DATA FOR REVIEW

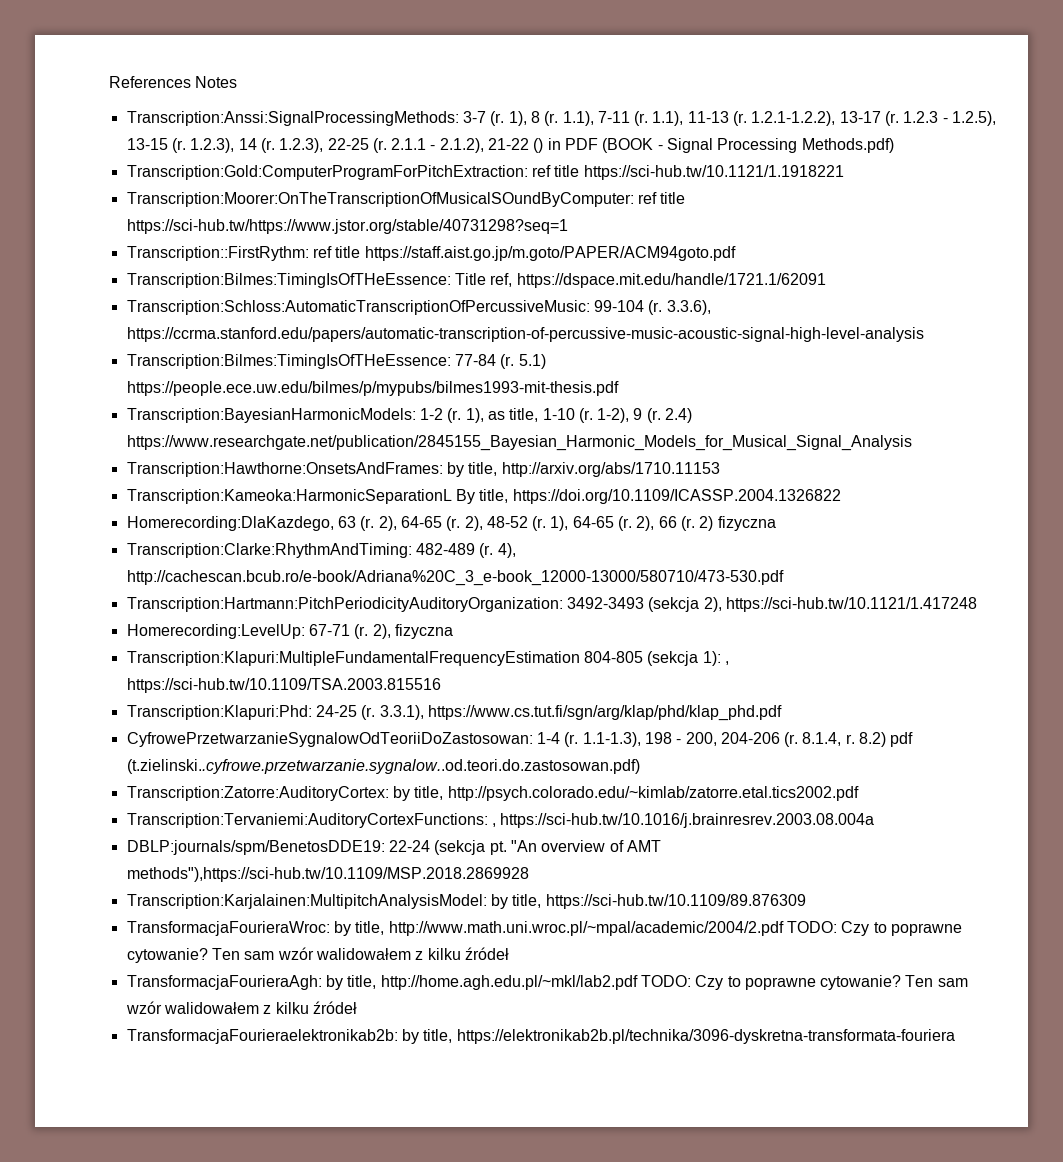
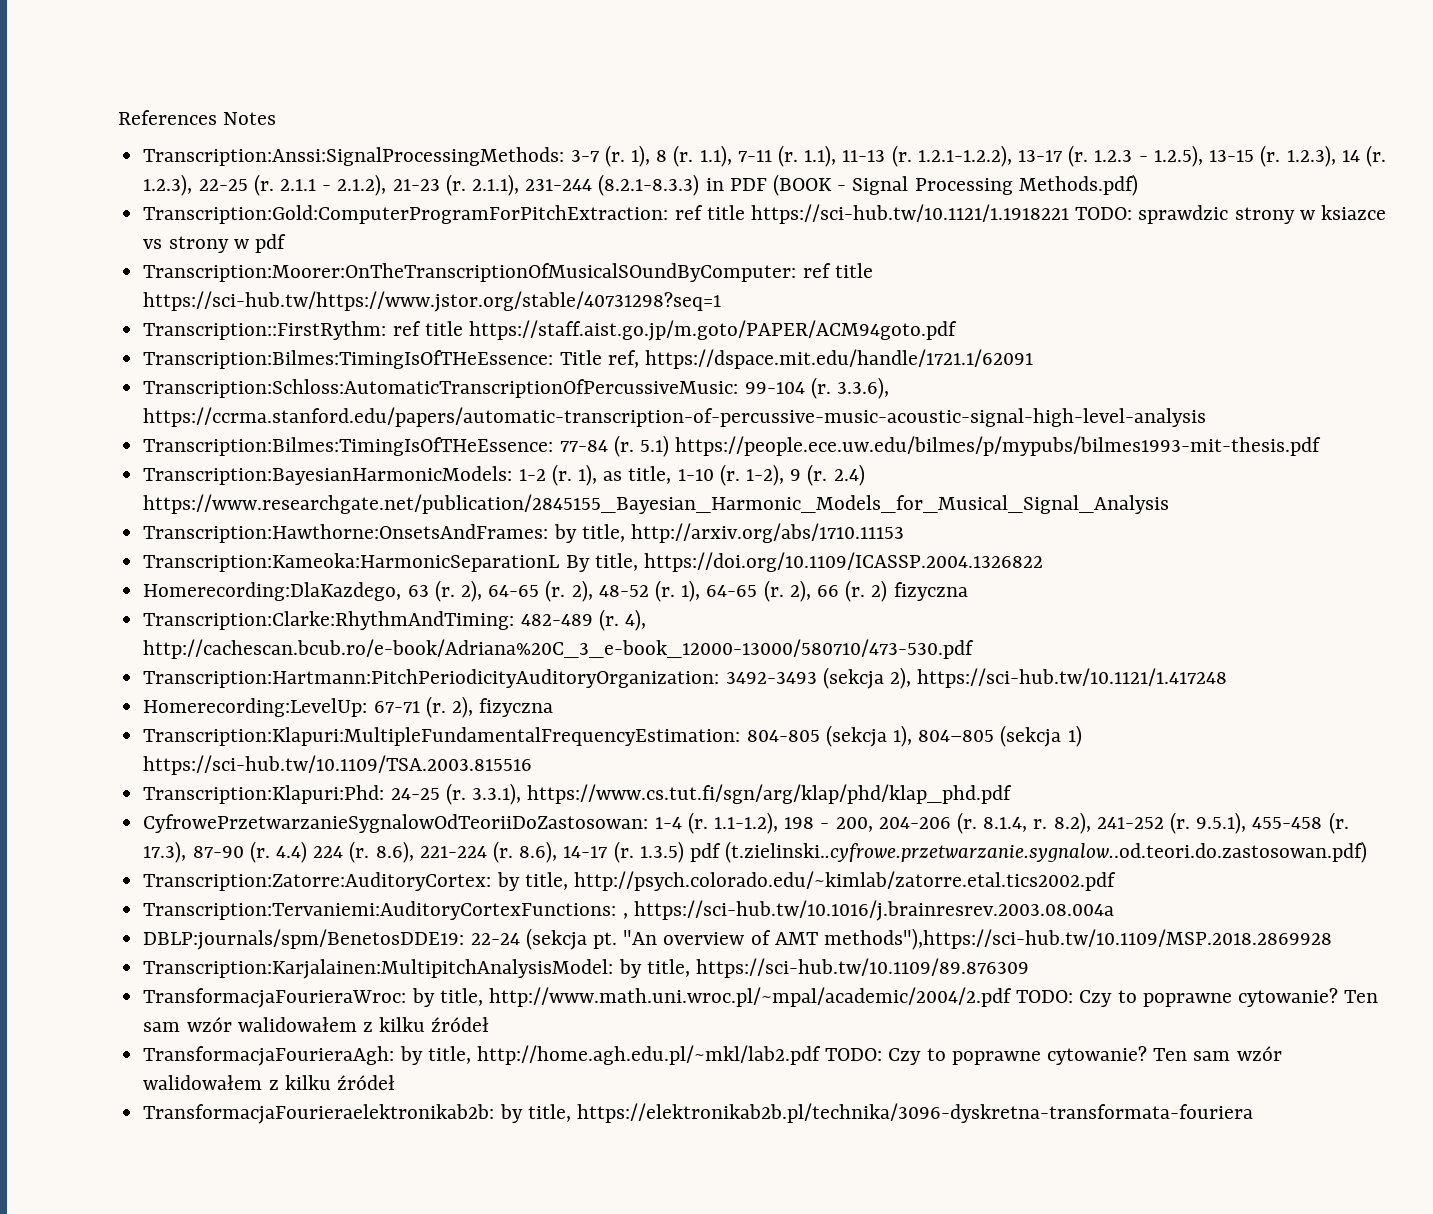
[488,138,544,153] 21-22 () -> [392,174,700,196] 21-23 (r. 2.1.1), 231-244 (8.2.1-8.3.3)
(844, 172) none -> [1075,205,1386,224] [143,234,286,253] TODO: sprawdzic strony w ksiazce vs strony w pdf
[126,651,729,666] Transcription:Klapuri:MultipleFundamentalFrequencyEstimation 804-805 (sekcja 1): , -> [143,725,1082,747] Transcription:Klapuri:MultipleFundamentalFrequencyEstimation: 804-805 (sekcja 1), 804–805 (sekcja 1)
[582,732,641,747] 1.1-1.3), -> [713,812,778,834] 1.1-1.2),
[859,732,887,747] 8.2) -> [1053,812,1349,834] [143,841,684,863] 8.2), 241-252 (r. 9.5.1), 455-458 (r. 17.3), 87-90 (r. 4.4) 224 (r. 8.6), 221-224 (r. 8.6), 14-17 (r. 1.3.5)

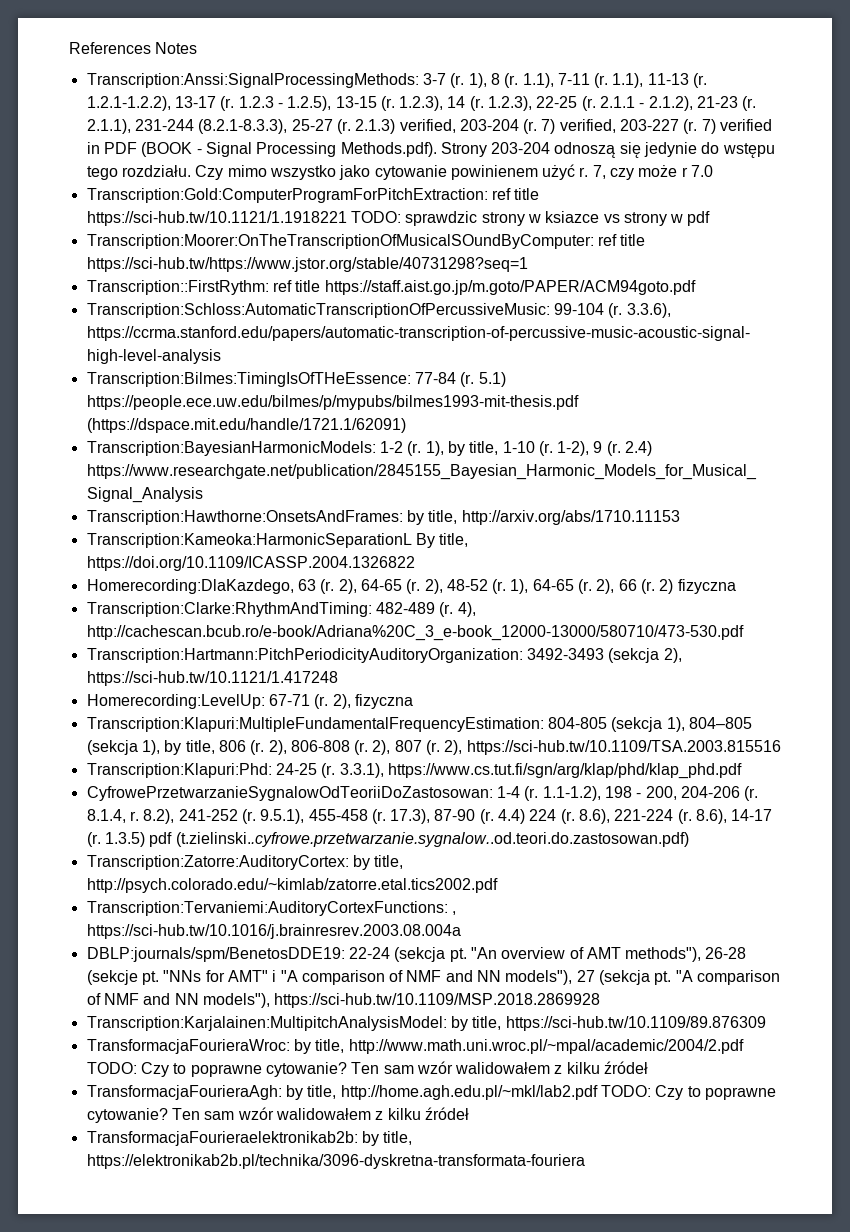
[598,174,700,196] (8.2.1-8.3.3) -> [198,119,773,134] (8.2.1-8.3.3), 25-27 (r. 2.1.3) verified, 203-204 (r. 7) verified, 203-227 (r. 7) verified
[1018,174,1138,196] Methods.pdf) -> [340,142,775,158] [86,164,714,180] Methods.pdf). Strony 203-204 odnoszą się jedynie do wstępu tego rozdziału. Czy mimo wszystko jako cytowanie powinienem użyć r. 7, czy może r 7.0
[143,349,1033,369] // Transcription:Bilmes:TimingIsOfTHeEssence: Title ref, https://dspace.mit.edu/handle/1721.1/62091 -> (696, 287) none
(1322, 446) none -> [86,418,406,433] (https://dspace.mit.edu/handle/1721.1/62091)
[603,471,623,481] as -> [447,441,465,456] by
[1067,725,1082,747] 1) -> [141,740,463,755] 1), by title, 806 (r. 2), 806-808 (r. 2), 807 (r. 2),
[823,928,1332,950] methods"),https://sci-hub.tw/10.1109/MSP.2018.2869928 -> [625,947,747,962] [86,970,781,985] [86,993,601,1008] methods"), 26-28 (sekcje pt. "NNs for AMT" i "A comparison of NMF and NN models"), 27 (sekcja pt. "A comparison of NMF and NN models"), https://sci-hub.tw/10.1109/MSP.2018.2869928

WORK TO COMPLETE
Your reply should consist of the data, transcribed exactly, and should hold no pictures.

WRITTEN REPLY
[488,138,544,153] 21-22 () -> [392,174,700,196] 21-23 (r. 2.1.1), 231-244 (8.2.1-8.3.3)
(844, 172) none -> [1075,205,1386,224] [143,234,286,253] TODO: sprawdzic strony w ksiazce vs strony w pdf
[126,651,729,666] Transcription:Klapuri:MultipleFundamentalFrequencyEstimation 804-805 (sekcja 1): , -> [143,725,1082,747] Transcription:Klapuri:MultipleFundamentalFrequencyEstimation: 804-805 (sekcja 1), 804–805 (sekcja 1)
[582,732,641,747] 1.1-1.3), -> [713,812,778,834] 1.1-1.2),
[859,732,887,747] 8.2) -> [1053,812,1349,834] [143,841,684,863] 8.2), 241-252 (r. 9.5.1), 455-458 (r. 17.3), 87-90 (r. 4.4) 224 (r. 8.6), 221-224 (r. 8.6), 14-17 (r. 1.3.5)

[598,174,700,196] (8.2.1-8.3.3) -> [198,119,773,134] (8.2.1-8.3.3), 25-27 (r. 2.1.3) verified, 203-204 (r. 7) verified, 203-227 (r. 7) verified
[1018,174,1138,196] Methods.pdf) -> [340,142,775,158] [86,164,714,180] Methods.pdf). Strony 203-204 odnoszą się jedynie do wstępu tego rozdziału. Czy mimo wszystko jako cytowanie powinienem użyć r. 7, czy może r 7.0
[143,349,1033,369] // Transcription:Bilmes:TimingIsOfTHeEssence: Title ref, https://dspace.mit.edu/handle/1721.1/62091 -> (696, 287) none
(1322, 446) none -> [86,418,406,433] (https://dspace.mit.edu/handle/1721.1/62091)
[603,471,623,481] as -> [447,441,465,456] by
[1067,725,1082,747] 1) -> [141,740,463,755] 1), by title, 806 (r. 2), 806-808 (r. 2), 807 (r. 2),
[823,928,1332,950] methods"),https://sci-hub.tw/10.1109/MSP.2018.2869928 -> [625,947,747,962] [86,970,781,985] [86,993,601,1008] methods"), 26-28 (sekcje pt. "NNs for AMT" i "A comparison of NMF and NN models"), 27 (sekcja pt. "A comparison of NMF and NN models"), https://sci-hub.tw/10.1109/MSP.2018.2869928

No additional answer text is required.